## INSTRUCTIONS TO FOLLOW
Output exactly the lines from the one containing "-268,7 +268,7 @@" through the final line of the entries below, both included, and skip the pictures.

## INPUT DATA
= = =
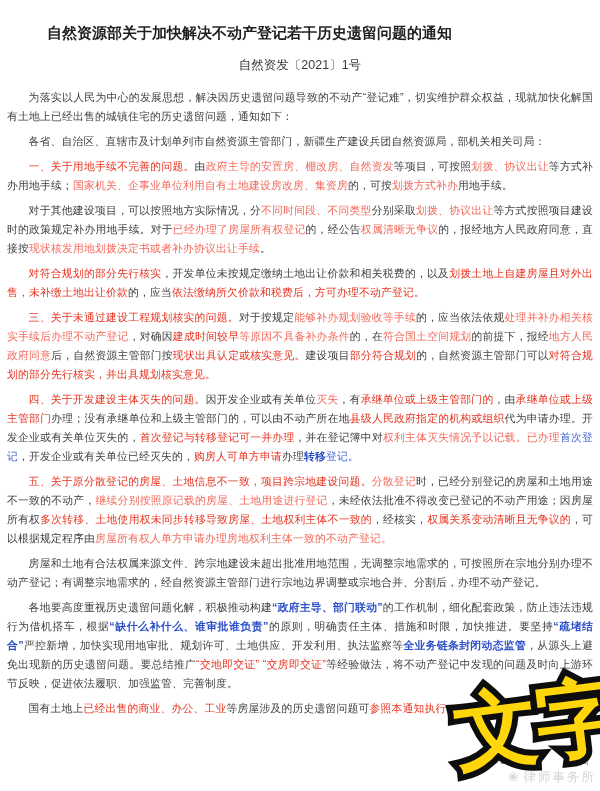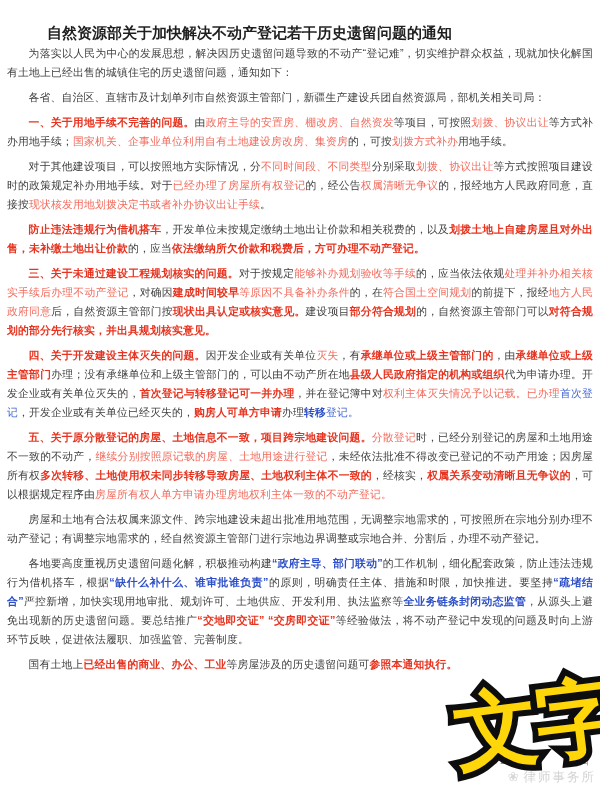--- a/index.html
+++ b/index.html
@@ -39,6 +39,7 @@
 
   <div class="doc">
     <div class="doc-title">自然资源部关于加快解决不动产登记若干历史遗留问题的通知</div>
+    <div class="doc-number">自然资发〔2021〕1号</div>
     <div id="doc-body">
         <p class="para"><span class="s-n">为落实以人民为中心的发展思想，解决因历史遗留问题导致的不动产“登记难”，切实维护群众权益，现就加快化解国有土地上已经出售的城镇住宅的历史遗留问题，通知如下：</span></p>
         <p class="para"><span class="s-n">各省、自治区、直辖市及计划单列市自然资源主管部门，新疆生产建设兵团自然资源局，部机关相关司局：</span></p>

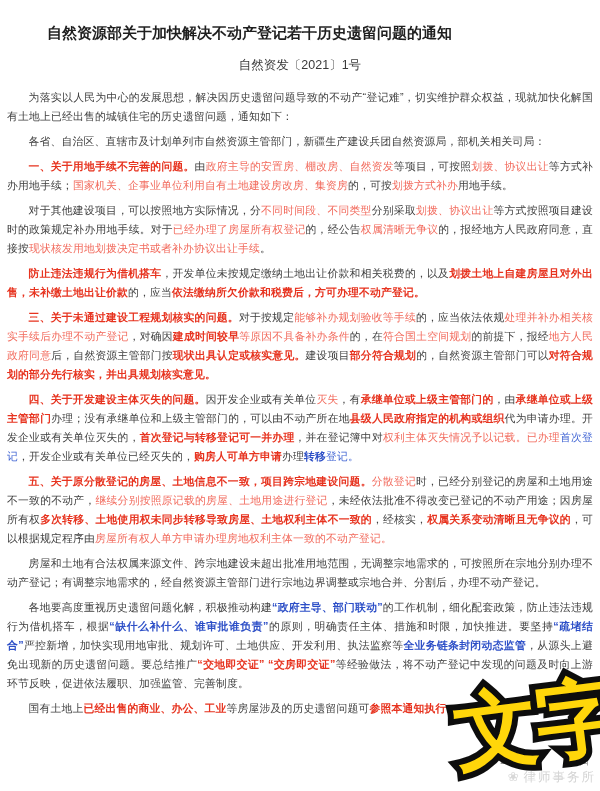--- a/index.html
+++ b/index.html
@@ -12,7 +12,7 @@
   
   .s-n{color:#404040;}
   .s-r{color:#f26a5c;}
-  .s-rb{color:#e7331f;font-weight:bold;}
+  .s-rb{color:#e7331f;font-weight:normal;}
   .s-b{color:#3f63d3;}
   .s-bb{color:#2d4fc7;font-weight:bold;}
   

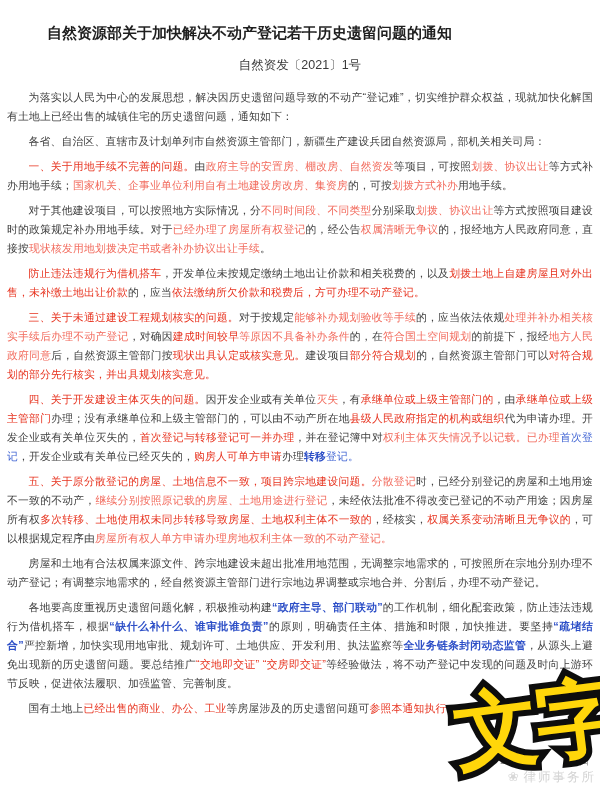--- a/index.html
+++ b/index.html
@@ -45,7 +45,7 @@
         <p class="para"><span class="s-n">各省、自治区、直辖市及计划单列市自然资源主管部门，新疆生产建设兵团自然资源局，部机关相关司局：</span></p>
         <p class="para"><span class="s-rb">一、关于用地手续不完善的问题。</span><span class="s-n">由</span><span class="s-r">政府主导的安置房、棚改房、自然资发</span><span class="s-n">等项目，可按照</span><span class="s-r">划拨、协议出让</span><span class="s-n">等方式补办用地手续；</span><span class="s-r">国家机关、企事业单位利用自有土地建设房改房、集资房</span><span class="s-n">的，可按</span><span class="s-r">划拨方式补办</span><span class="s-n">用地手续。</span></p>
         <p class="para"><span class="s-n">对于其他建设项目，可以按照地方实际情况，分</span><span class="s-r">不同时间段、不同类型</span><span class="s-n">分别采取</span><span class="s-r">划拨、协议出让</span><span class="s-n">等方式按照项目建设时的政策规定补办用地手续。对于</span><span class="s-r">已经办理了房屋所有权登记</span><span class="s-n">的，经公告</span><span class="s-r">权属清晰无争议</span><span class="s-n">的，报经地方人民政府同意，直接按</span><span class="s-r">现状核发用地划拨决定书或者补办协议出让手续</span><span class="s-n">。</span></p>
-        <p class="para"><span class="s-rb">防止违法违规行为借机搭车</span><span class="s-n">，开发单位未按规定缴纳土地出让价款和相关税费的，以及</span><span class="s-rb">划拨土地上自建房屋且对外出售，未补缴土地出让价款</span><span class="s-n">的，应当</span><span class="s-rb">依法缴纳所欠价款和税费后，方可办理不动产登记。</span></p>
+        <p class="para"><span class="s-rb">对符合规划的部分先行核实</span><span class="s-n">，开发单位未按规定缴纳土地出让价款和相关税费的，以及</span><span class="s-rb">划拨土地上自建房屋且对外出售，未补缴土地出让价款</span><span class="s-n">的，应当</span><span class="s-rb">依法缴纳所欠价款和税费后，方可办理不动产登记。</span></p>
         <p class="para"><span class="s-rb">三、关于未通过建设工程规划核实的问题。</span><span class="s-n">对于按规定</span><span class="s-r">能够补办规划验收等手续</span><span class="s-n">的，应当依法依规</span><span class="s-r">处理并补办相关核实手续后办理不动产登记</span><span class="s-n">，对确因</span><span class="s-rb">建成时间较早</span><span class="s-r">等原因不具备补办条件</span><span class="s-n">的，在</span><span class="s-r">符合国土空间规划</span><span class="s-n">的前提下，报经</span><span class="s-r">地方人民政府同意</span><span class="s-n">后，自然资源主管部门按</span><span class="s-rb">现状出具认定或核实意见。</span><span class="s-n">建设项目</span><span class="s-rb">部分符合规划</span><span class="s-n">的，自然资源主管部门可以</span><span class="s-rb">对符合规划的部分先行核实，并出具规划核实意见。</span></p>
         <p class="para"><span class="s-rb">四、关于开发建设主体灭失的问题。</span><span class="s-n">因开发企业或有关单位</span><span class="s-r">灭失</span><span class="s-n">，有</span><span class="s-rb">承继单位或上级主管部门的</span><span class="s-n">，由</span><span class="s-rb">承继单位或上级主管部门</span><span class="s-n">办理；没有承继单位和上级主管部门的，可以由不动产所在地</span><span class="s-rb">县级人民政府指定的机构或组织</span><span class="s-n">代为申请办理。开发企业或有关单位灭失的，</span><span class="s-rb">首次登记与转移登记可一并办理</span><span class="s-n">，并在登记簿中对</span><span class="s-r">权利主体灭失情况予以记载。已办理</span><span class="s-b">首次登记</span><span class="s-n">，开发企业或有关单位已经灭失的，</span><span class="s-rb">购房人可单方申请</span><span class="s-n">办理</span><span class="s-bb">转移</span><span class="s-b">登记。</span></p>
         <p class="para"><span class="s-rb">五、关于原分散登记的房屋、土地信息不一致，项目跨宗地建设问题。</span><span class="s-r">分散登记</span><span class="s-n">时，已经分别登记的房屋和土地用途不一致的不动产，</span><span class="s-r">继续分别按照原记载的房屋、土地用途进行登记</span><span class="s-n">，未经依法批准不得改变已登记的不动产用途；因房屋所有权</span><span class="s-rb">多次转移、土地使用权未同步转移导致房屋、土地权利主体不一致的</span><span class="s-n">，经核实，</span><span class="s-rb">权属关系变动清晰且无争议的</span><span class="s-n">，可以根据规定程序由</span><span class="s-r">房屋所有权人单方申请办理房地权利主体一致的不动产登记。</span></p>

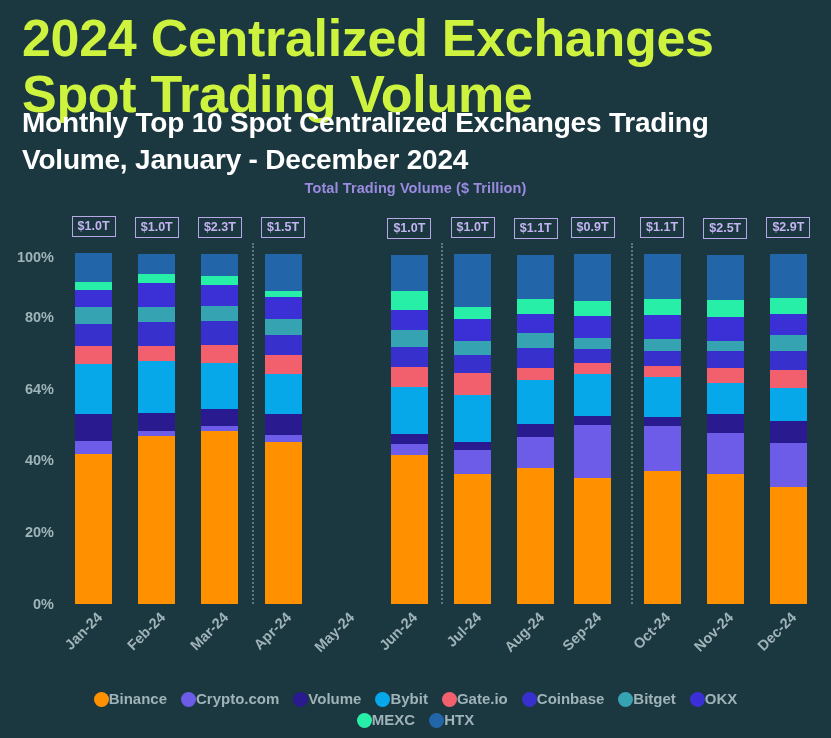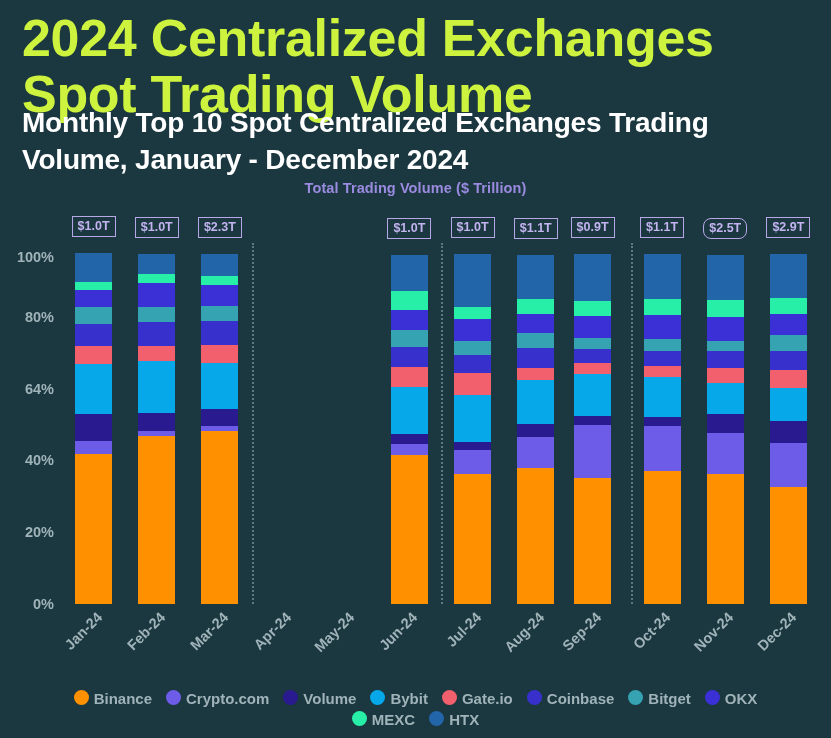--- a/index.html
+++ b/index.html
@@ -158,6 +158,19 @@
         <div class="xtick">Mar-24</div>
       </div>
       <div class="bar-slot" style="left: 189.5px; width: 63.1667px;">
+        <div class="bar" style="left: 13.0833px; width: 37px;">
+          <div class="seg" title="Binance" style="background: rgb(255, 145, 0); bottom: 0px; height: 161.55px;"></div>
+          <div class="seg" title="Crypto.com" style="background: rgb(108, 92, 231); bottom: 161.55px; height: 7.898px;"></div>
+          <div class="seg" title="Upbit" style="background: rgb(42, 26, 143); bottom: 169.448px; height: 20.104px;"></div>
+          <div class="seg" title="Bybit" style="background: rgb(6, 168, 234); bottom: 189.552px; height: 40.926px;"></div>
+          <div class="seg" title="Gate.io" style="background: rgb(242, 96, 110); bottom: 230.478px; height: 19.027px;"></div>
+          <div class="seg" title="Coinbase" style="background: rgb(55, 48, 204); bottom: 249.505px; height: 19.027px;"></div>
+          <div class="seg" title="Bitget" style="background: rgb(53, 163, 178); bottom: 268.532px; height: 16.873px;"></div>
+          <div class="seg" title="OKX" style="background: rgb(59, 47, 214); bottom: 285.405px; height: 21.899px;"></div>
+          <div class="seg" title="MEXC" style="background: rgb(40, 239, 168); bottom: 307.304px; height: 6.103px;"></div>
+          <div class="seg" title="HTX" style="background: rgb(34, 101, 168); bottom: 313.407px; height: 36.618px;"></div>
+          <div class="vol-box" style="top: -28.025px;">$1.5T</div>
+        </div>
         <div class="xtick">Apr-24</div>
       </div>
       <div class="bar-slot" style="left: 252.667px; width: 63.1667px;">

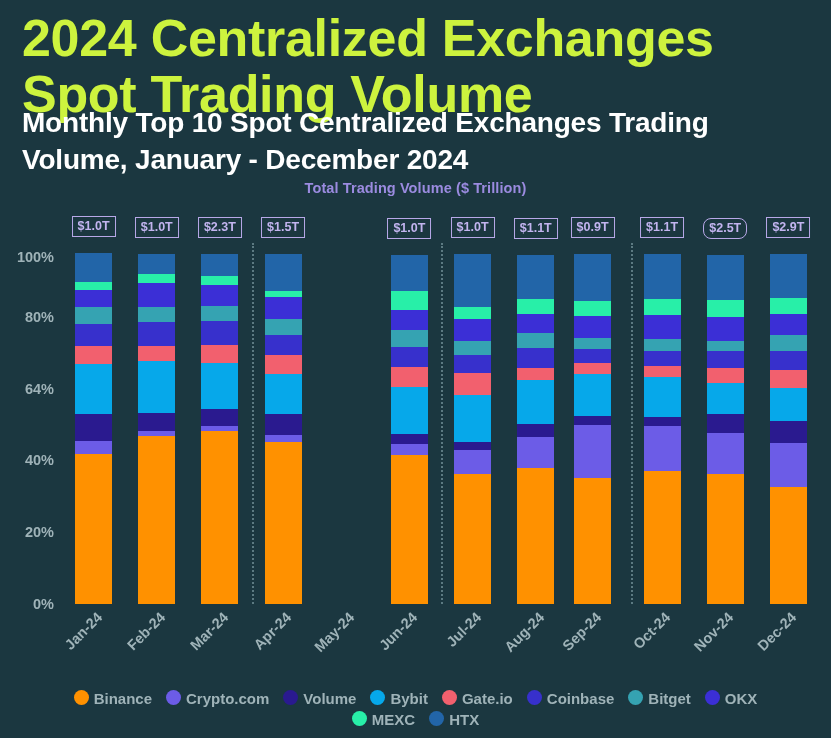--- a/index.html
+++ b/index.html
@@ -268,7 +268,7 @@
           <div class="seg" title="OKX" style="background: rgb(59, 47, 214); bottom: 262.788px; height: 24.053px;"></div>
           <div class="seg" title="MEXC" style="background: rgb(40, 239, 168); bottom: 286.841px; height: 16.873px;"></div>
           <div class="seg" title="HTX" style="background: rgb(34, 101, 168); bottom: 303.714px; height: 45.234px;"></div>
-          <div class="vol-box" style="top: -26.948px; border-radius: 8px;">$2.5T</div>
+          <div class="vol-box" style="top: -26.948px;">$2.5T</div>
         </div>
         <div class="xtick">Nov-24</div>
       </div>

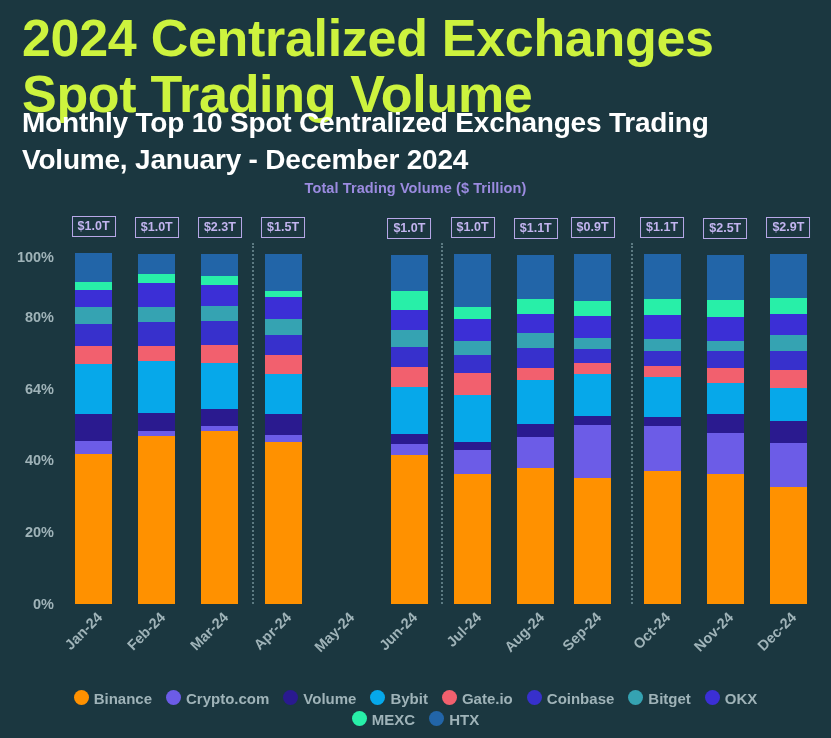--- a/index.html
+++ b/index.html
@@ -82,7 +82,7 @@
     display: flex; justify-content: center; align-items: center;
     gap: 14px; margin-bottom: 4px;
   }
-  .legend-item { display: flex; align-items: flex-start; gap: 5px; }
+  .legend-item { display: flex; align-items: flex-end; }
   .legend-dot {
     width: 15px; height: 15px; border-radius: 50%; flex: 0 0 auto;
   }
= = =
## EXERCISE RESPONSE
@@ -268,7 +268,7 @@
           <div class="seg" title="OKX" style="background: rgb(59, 47, 214); bottom: 262.788px; height: 24.053px;"></div>
           <div class="seg" title="MEXC" style="background: rgb(40, 239, 168); bottom: 286.841px; height: 16.873px;"></div>
           <div class="seg" title="HTX" style="background: rgb(34, 101, 168); bottom: 303.714px; height: 45.234px;"></div>
-          <div class="vol-box" style="top: -26.948px; border-radius: 8px;">$2.5T</div>
+          <div class="vol-box" style="top: -26.948px;">$2.5T</div>
         </div>
         <div class="xtick">Nov-24</div>
       </div>

--- a/index.html
+++ b/index.html
@@ -82,7 +82,7 @@
     display: flex; justify-content: center; align-items: center;
     gap: 14px; margin-bottom: 4px;
   }
-  .legend-item { display: flex; align-items: flex-start; gap: 5px; }
+  .legend-item { display: flex; align-items: flex-end; }
   .legend-dot {
     width: 15px; height: 15px; border-radius: 50%; flex: 0 0 auto;
   }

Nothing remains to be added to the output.